- Presiden Prabowo menegaskan bahwa perguruan tinggi harus menjadi wadah adu gagasan inovatif demi kemajuan bangsa, bukan ajang pertentangan.
- Dalam acara KSTI di Jakarta, Presiden menekankan pentingnya kontribusi sains dan teknologi bagi masyarakat yang dibiayai pajak rakyat.
- Pemerintah berkomitmen menindaklanjuti berbagai usulan strategis, seperti pendanaan riset dan program beasiswa bagi akademisi perguruan tinggi Indonesia.
Suara.com - Presiden Prabowo Subianto mengingatkan bahwa perguruan tinggi adalah tempat untuk beradu gagasan yang menjadi salah satu bentuk kebebasan akademis, bukanlah tempat pertentangan.
Dalam penutupan Sarasehan Kebangsaan Konvensi Sains, Teknologi, dan Industri Indonesia (KSTI) di Jakarta pada Minggu (28/6/2026), Presiden Prabowo mengatakan, sebagai sebuah kapal besar bernama Indonesia, membutuhkan seluruh potensinya bersatu untuk mengeluarkan pemikiran dan inisiatif untuk kemajuan bangsa.
"Saya kemarin sampaikan, kita berbeda pandangan, tidak ada masalah.
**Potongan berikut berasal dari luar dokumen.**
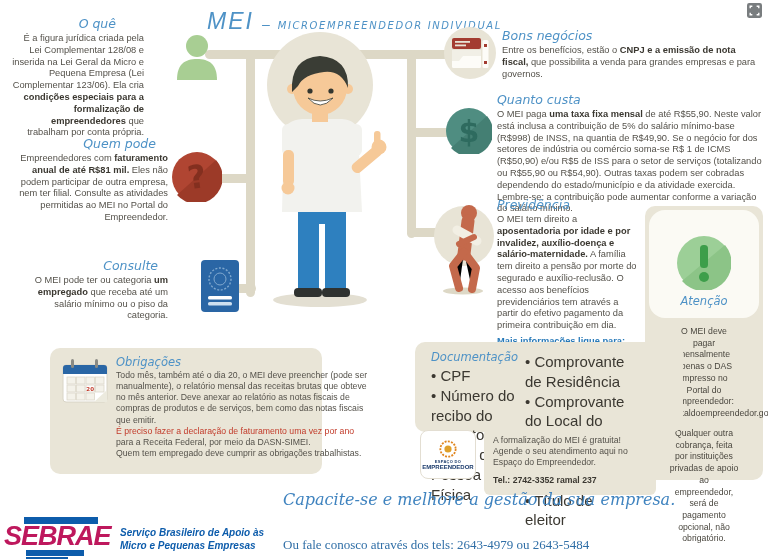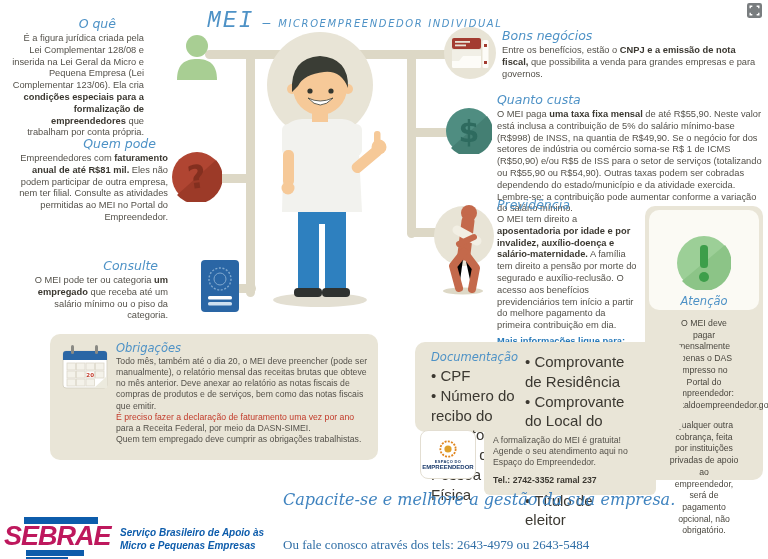--- a/index.html
+++ b/index.html
@@ -8,34 +8,34 @@
   .abs{position:absolute;}
   
   .h{font-family:"DejaVu Sans",sans-serif;font-style:italic;font-size:12.5px;color:#4e92c6;margin:0 0 2px 0;}
   .body{font-size:9.3px;line-height:1.27;color:#54514a;}
   .body b{color:#3b3831;}
   .small{font-size:8.7px;line-height:1.28;color:#54514a;}
   .red{color:#c23b2a;}
   .right{text-align:right;}
   
   #title{left:207px;top:8px;display:flex;align-items:baseline;gap:8px;color:#4e92c6;font-style:italic;}
-  #title .mei{font-size:23px;letter-spacing:2px;font-family:Liberation Mono, monospace;}
+  #title .mei{font-size:23px;letter-spacing:2px;font-family:Liberation Sans, sans-serif;}
   #title .dash{font-size:14px;}
   #title .sub{font-size:10px;letter-spacing:1.6px;font-family:"DejaVu Sans",sans-serif;}
   
   .pipe{background:#ddd8c6;border-radius:5px;}
   .beige-circle{background:#e8e4d6;border-radius:50%;}
   
   .box{background:#e9e5d7;border-radius:10px;}
   #atencao-box{left:645px;top:206px;width:118px;height:274px;}
-  #atencao-white{margin:4px;height:100px;background:#fbfaf4;border-radius:10px;
-                 display:flex;flex-direction:column;align-items:center;justify-content:flex-end;padding-bottom:0;}
+  #atencao-white{margin:4px;height:100px;background:#fbfaf4;border-radius:16px;
+                 display:flex;flex-direction:column;align-items:center;justify-content:flex-end;padding-bottom:8px;}
   #atencao-white svg{margin-bottom:4px;}
   .atx{font-size:8.7px;line-height:1.35;color:#4a473f;text-align:center;padding:0 24px;margin-top:8px;}
-  #obrig-box{left:50px;top:334px;width:328px;height:126px;}
+  #obrig-box{left:50px;top:348px;width:272px;height:126px;}
   #obrig-text{position:absolute;left:66px;top:7px;width:254px;}
   #obrig-text .para{margin:0;}
   #doc-box{left:415px;top:342px;width:268px;height:90px;padding:0;}
   #doc-inner{display:flex;gap:8px;padding:8px 10px 0 16px;}
   #doc-col1{width:86px;}
   #doc-col2{width:108px;padding-top:2px;}
   .doc-item{font-size:15px;line-height:1.32;color:#3b3831;font-weight:normal;}
   .doc-item::before{content:"• ";}
   #formal-logo{left:420px;top:430px;width:54px;height:47px;background:#fff;border:1px solid #e3ded2;
                border-radius:8px;display:flex;flex-direction:column;align-items:center;justify-content:center;}
@@ -191,21 +191,21 @@
     <div class="body"><span>Entre os benefícios, estão o </span><b>CNPJ e a emissão de nota fiscal,</b><span> que possibilita a venda para grandes empresas e para governos.</span></div>
   </div>
 
   <div class="abs" style="left:497px;top:92px;width:266px;">
     <div class="h">Quanto custa</div>
     <div class="body"><span>O MEI paga </span><b>uma taxa fixa mensal</b><span> de até R$55,90. Neste valor está inclusa a contribuição de 5% do salário mínimo-base (R$998) de INSS, na quantia de R$49,90. Se o negócio for dos setores de indústria ou comércio soma-se R$ 1 de ICMS (R$50,90) e/ou R$5 de ISS para o setor de serviços (totalizando ou R$55,90 ou R$54,90). Outras taxas podem ser cobradas dependendo do estado/município e da atividade exercida. Lembre-se: a contribuição pode aumentar conforme a variação do salário mínimo.</span></div>
   </div>
 
   <div class="abs" style="left:497px;top:197px;width:143px;">
     <div class="h">Previdência</div>
-    <div class="body"><span>O MEI tem direito a </span><b>aposentadoria por idade e por invalidez, auxílio-doença e salário-maternidade.</b><span> A família tem direito a pensão por morte do segurado e auxílio-reclusão. O acesso aos benefícios previdenciários tem início a partir do melhore pagamento da primeira contribuição em dia.</span></div>
+    <div class="body"><span>O MEI tem direito a </span><b>aposentadoria por idade e por invalidez, auxílio-doença e salário-maternidade.</b><span> A família tem direito a pensão por morte do segurado e auxílio-reclusão. O acesso aos benefícios previdenciários tem através a partir do efetivo pagamento da primeira contribuição em dia.</span></div>
     <div class="body info-blue" style="margin-top:4px;">Mais informações ligue para: 135</div>
   </div>
 
   <div class="abs box" id="atencao-box">
     <div id="atencao-white">
       <svg width="54" height="54" viewBox="0 0 54 54">
         <circle cx="27" cy="27" r="27" fill="#9ccf97"></circle>
         <path d="M 5,45 A 27 27 0 0 0 48,9 Z" fill="#8cc487"></path>
         <rect x="23" y="9" width="8" height="23" rx="3.5" fill="#3d9e4a"></rect>
         <circle cx="27" cy="41" r="5" fill="#3d9e4a"></circle>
Universitas adalah tempat di mana gagasan-gagasan diadu. Adu gagasan, adu pandangan, adu filosofi, adu inovasi. Di situlah disebut bahwa kampus punya academic freedom, kebebasan akademis,” katanya sebagaimana diwartakan kantor berita Antara.
"Bukan kebebasan yang lain-lain. Apalagi kampus menjadi tempat pemikiran atau tempat katakanlah pertentangan," kata Presiden menambahkan.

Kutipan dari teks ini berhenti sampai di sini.